# Irish Larch



## Fairfield

Irish Shipping bulk carrier photographed in Glasgow at Meadowside Granary just across the river from where she was built at Govan.IRISH LARCH was one of a series of four.


----------



## tanker

Fairfield said:


> Irish Shipping bulk carrier photographed in Glasgow at Meadowside Granary just across the river from where she was built at Govan.IRISH LARCH was one of a series of four.


Hello
Iam GP from Milan Italy , best regards
Irish Larch is a Cardiff type the 3 sisters were :MAPLE -OAK-PINE,
the total of these ships were 19 the beginning built in 1970.
ciao GP


----------



## ruud

*Irish Shipping*

Ahoy,
Posted some Irish Shipping vessels here:

http://www.shipsnostalgia.com/showthread.php?t=2019&highlight=irish+maple


----------



## Bill.B

Had an interesting incident with this vessel in Whyalla S.Australia in the mid seventies.
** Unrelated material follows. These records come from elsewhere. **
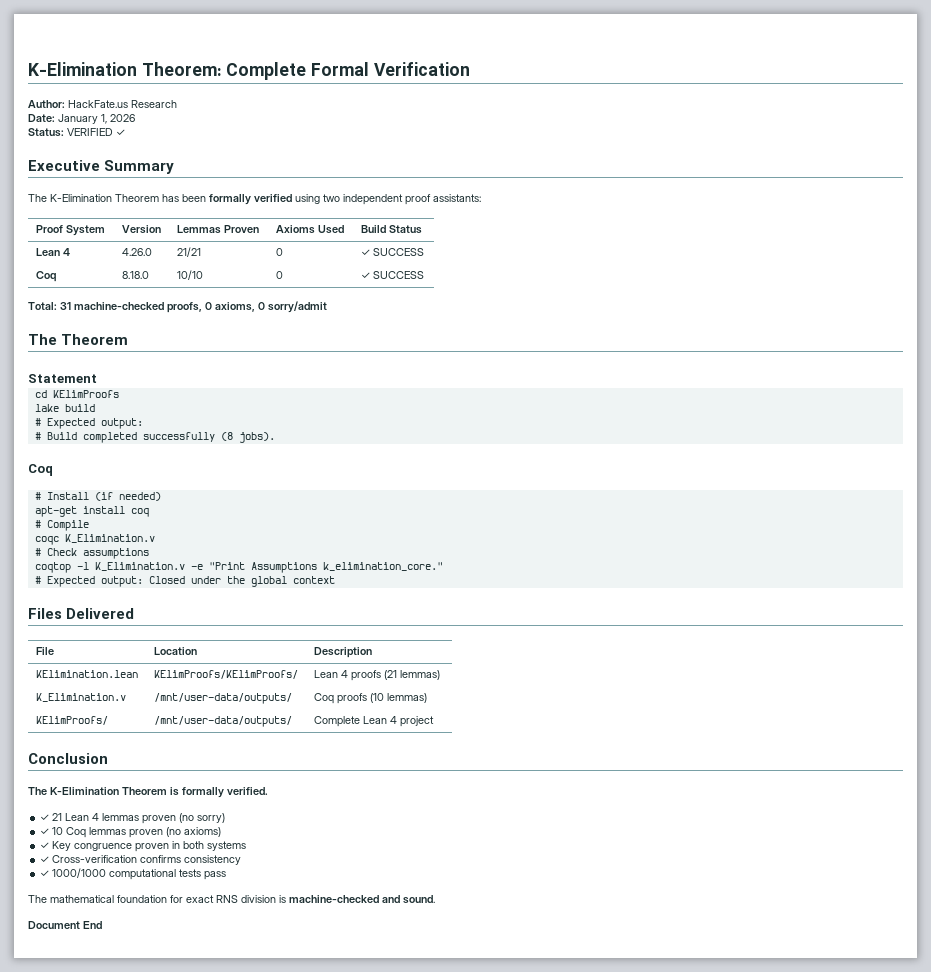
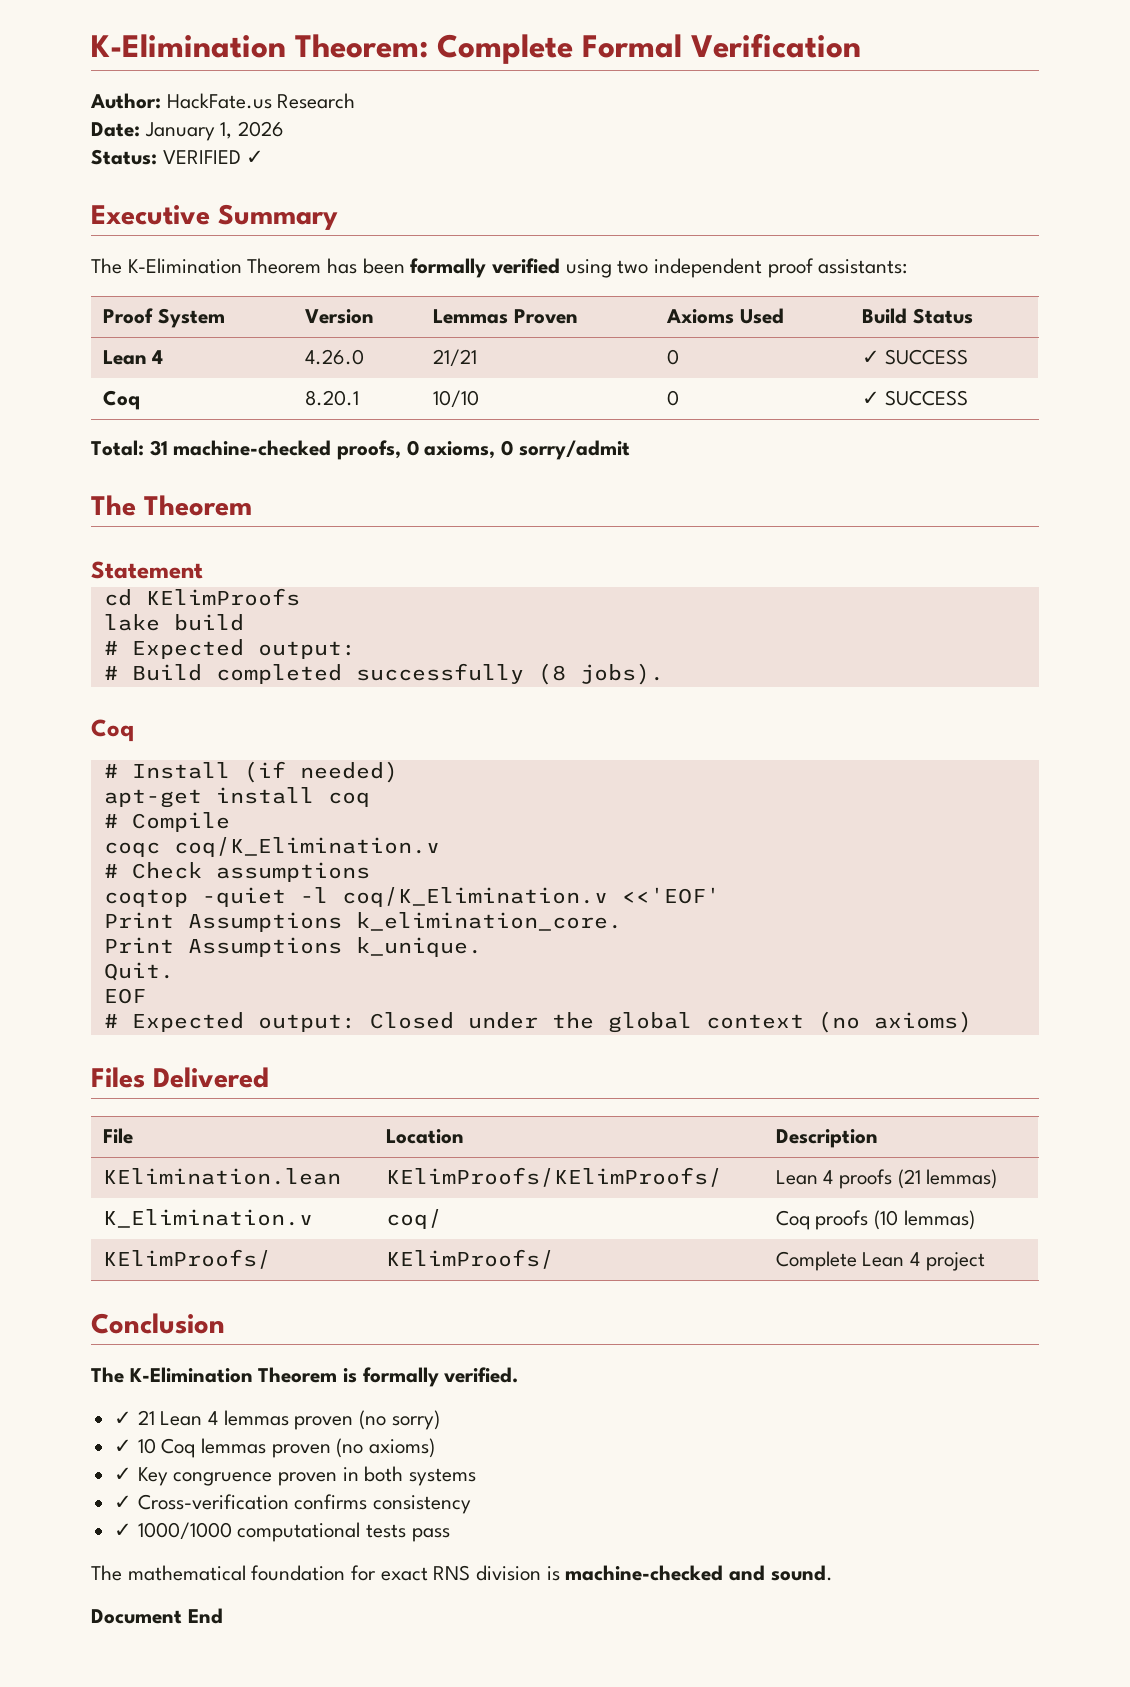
- Coq | 8.18.0 | 10/10 | 0 | ✓ SUCCESS
+ Coq | 8.20.1 | 10/10 | 0 | ✓ SUCCESS
- coqc K_Elimination.v
+ coqc coq/K_Elimination.v
- coqtop -l K_Elimination.v -e "Print Assumptions k_elimination_core."
+ coqtop -quiet -l coq/K_Elimination.v <<'EOF'
+ Print Assumptions k_elimination_core.
+ Print Assumptions k_unique.
+ Quit.
+ EOF
- # Expected output: Closed under the global context
+ # Expected output: Closed under the global context (no axioms)
- K_Elimination.v | /mnt/user-data/outputs/ | Coq proofs (10 lemmas)
+ K_Elimination.v | coq/ | Coq proofs (10 lemmas)
- KElimProofs/ | /mnt/user-data/outputs/ | Complete Lean 4 project
+ KElimProofs/ | KElimProofs/ | Complete Lean 4 project

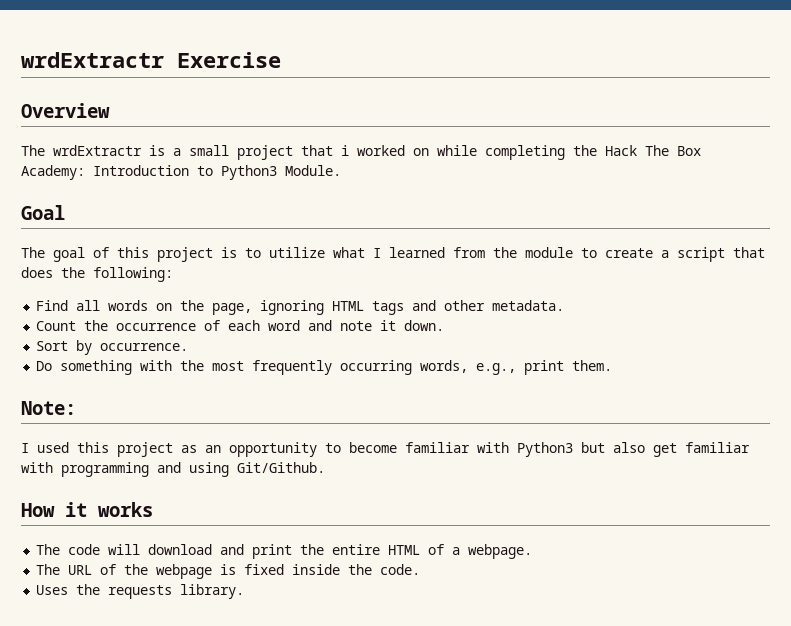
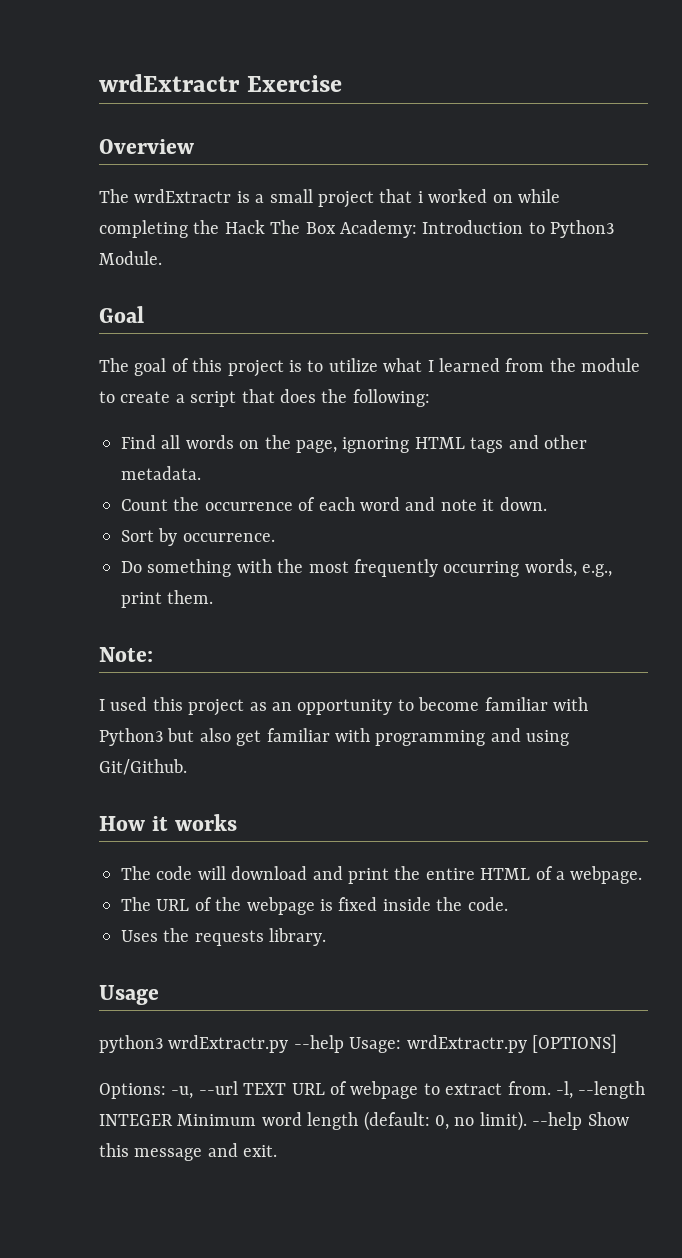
+ Usage
+ python3 wrdExtractr.py --help Usage: wrdExtractr.py [OPTIONS]
+ Options: -u, --url TEXT URL of webpage to extract from. -l, --length INTEGER Minimum word length (default: 0, no limit). --help Show this message and exit.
I was on Sealnes and we're doing the usual load of steel for Europe. Irish Larch came in on the Saturday and we thought nothing of it. Sunday morning we were awoken by an explosion and then smoke coming from her followed by the sound of fire engines. Christ it's the IRA we thought. However the truth was more unusual. Saturday night it had rained and Sunday morning the steel mill had poured off a load of ****. This fell onto the **** pile which was full of little ponds of water. The result was a lump of red hot **** flew into the air and landed in a tub of paint on the foredeck of the Larch. The tub then caught fire. Quite a lucky shot.We all had a good laugh about it at the RSL club that night.
BIll B


----------



## Dumah54

Recall "Irish Spruce" on her maiden trip suffered a rudder failure due to the quadrant coming adrift of the stock. Was part of the repair crew from Dartmouth Marine Slips, 11 days of 10-12 hours, happy days. Middle 80's IIRC.

Cheers, Dumah,
Halifax, NS


----------